MILAN, July 19 (Reuters) - Euro zone government bond yields fell on Monday ahead of Thursday’s policy meeting of the European Central Bank (ECB), while concerns about the Delta variant of the coronavirus continued to dampen risk sentiment.
ECB policymakers are set for a showdown as they chart a new policy path, with disagreements on the economic outlook and thus on how much more stimulus, mainly in bond purchases, is needed.
Germany’s 10-year bond yield was down 1 basis point, after hitting a fresh lowest since March 29 at -0.369%.
The yield on the European Union bond issued in June was flat after falling to an all-time low at -0.114%.
“The ECB meeting takes centre stage as it looks set to be different, controversial and with tangible policy implications,” Commerzbank analysts told customers.
“While further sources stories could become a factor as they would probably be more skewed to the hawkish side, the potential for setbacks appears limited with surveys suggesting relatively subdued expectations for tangible changes,” they added.

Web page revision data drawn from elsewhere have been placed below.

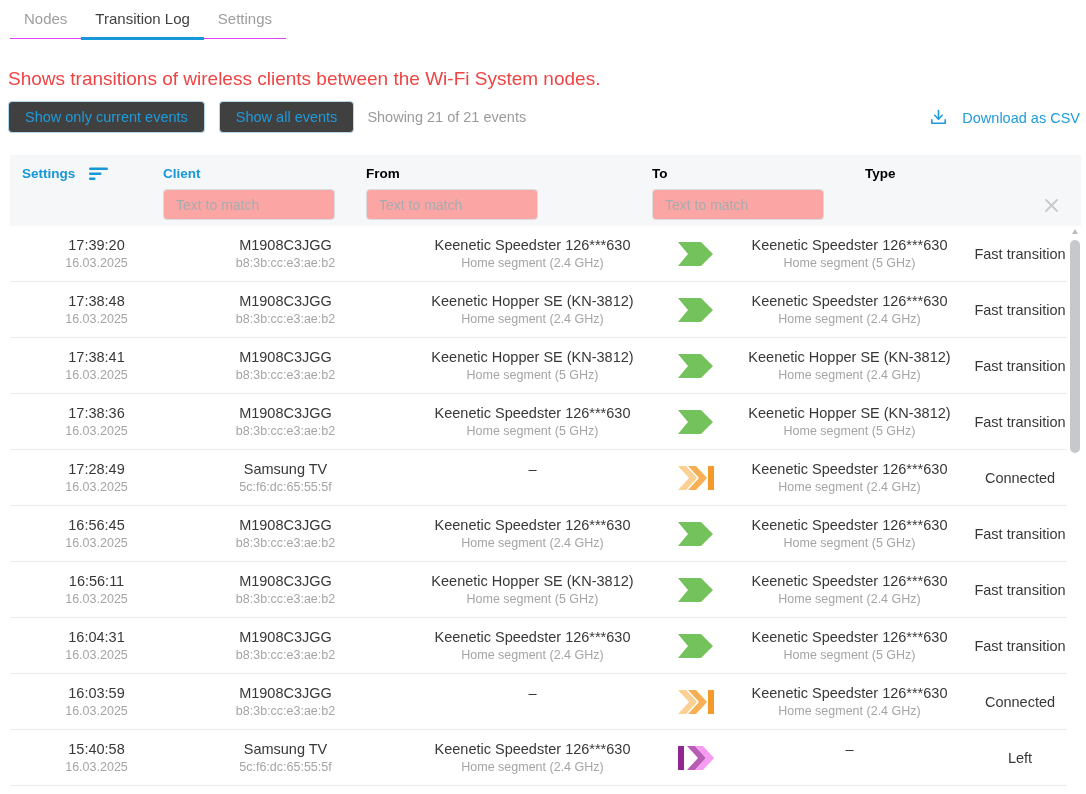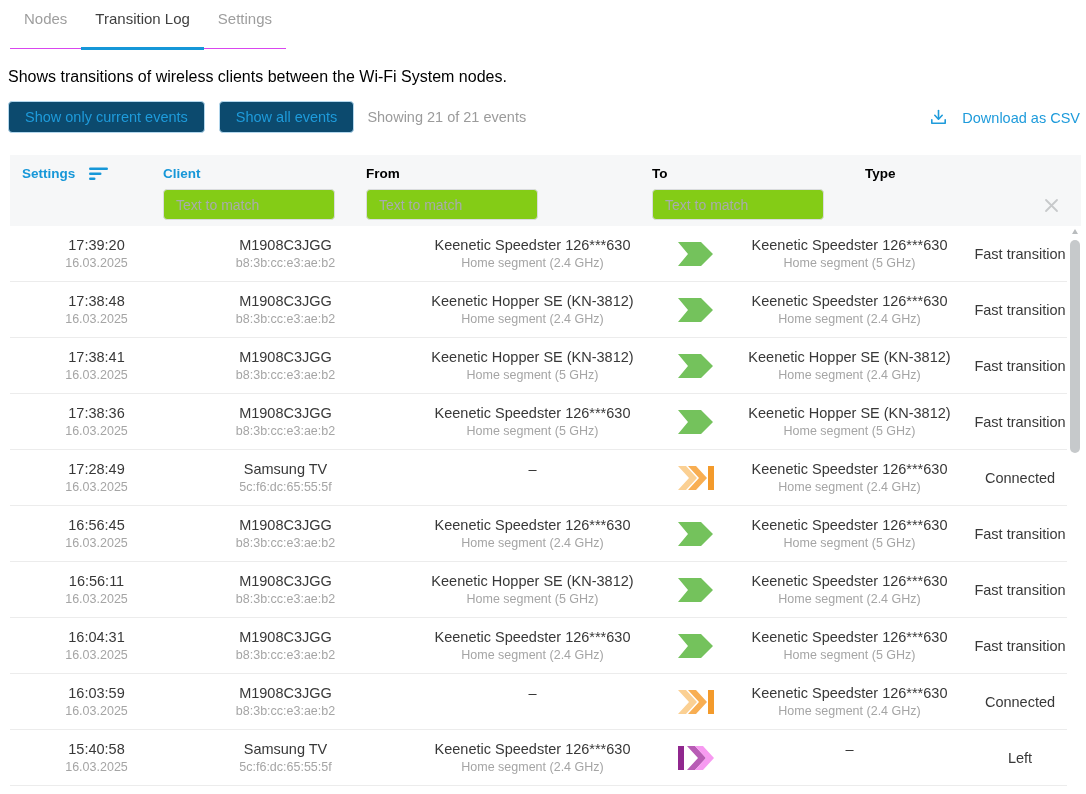"Transition Log" .tab.active { padding-bottom: 20px -> 10px }
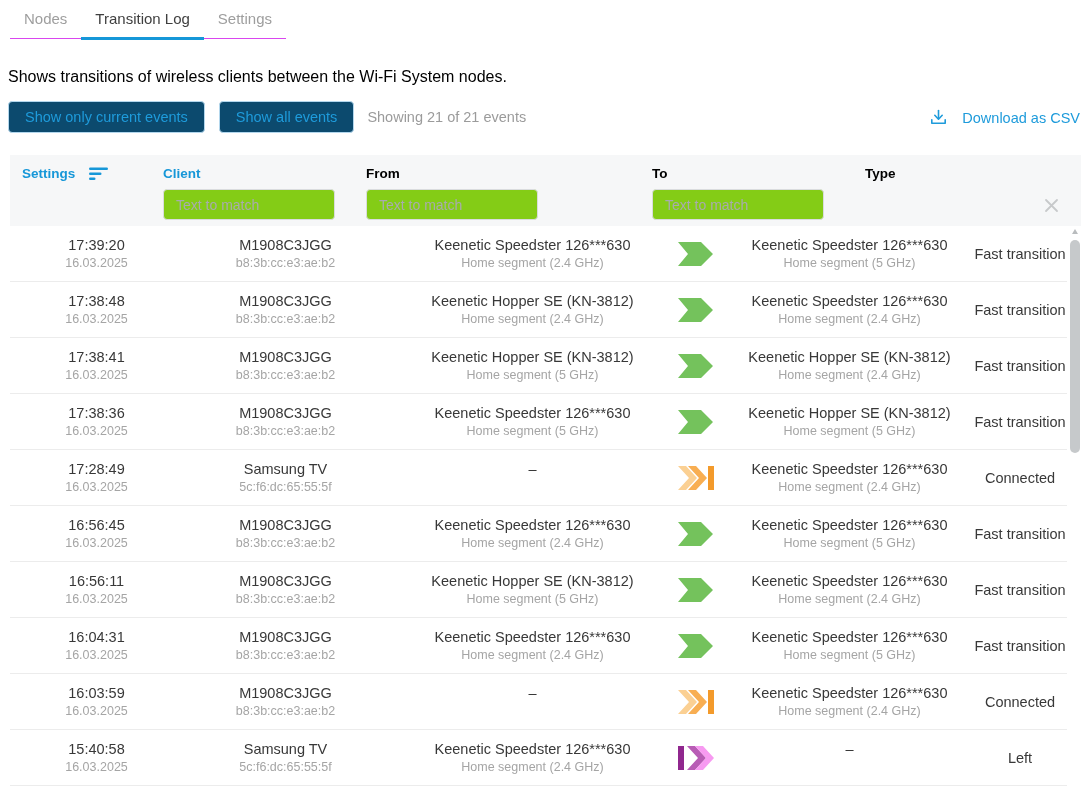"Shows transitions of wireless clients" .description { color: #000000 -> #ef4444; font-size: 16px -> 19px }
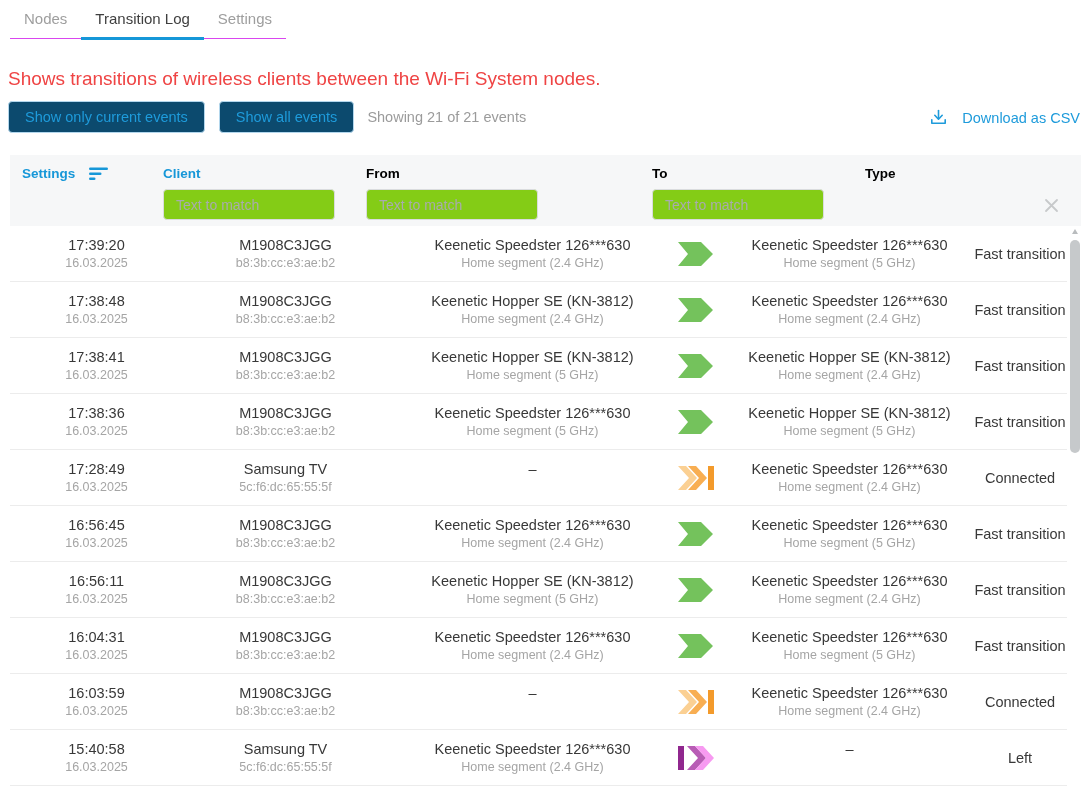"Show only current events" .btn { background: #0c4a6e -> #404040 }
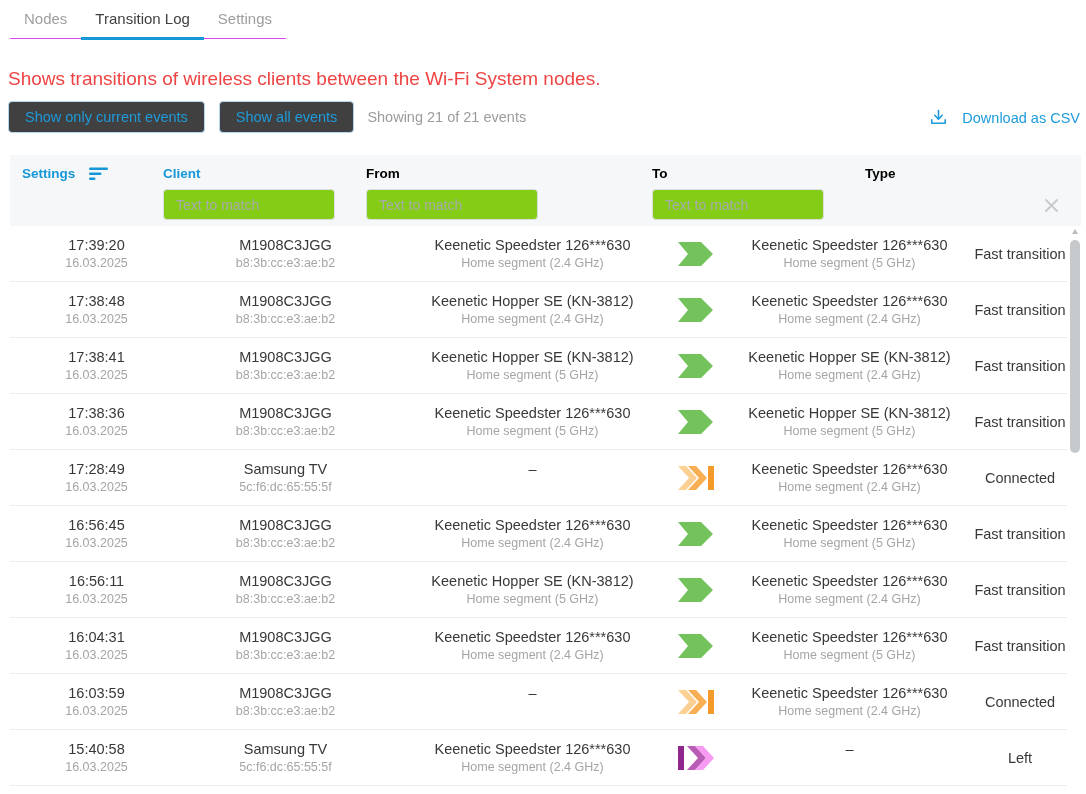"Text to match" .filter-input { background: #84cc16 -> #fca5a5 }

Deutsche Bank economists expected “some changes to forward guidance and communications around the new average inflation targeting unveiled earlier this month.”
The phase-out of the Pandemic Emergency Purchase Programme (PEPP), which will end in March 2022, and possible changes in the Asset Purchase Programme (APP) were expected to hold the centre stage in the next few days and probably weeks.
“ECB President Lagarde’s remark that the PEPP unwind may be followed by a transition into a new format is already causing speculation to run wild in some quarters ahead of the Thursday meeting,” DZ Bank analysts said.
Italian bonds, which might suffer from reduced flexibility of ECB’s purchases when the PEPP is over, came under some selling pressure, with the 10-year bond yield up one basis point to 0.71%.
Investors expected volatility and possible upward moves in yields to be kept in check as net issuance left for private investors will be significantly negative after ECB purchases.
Meanwhile, dovish comments by the Federal Reserve will cap U.S. Treasury yields -- which were down one basis point in early London trade on Monday -- in the short term.
Uncertainty around the economic impact of the COVID-19 pandemic also remained on traders’ minds.
In self-isolation after being exposed to a person with the virus, British Prime Minister Boris Johnson ended more than a year of restrictions in England and put his faith in vaccines . Meanwhile, Australia and some Asian countries extended restrictions.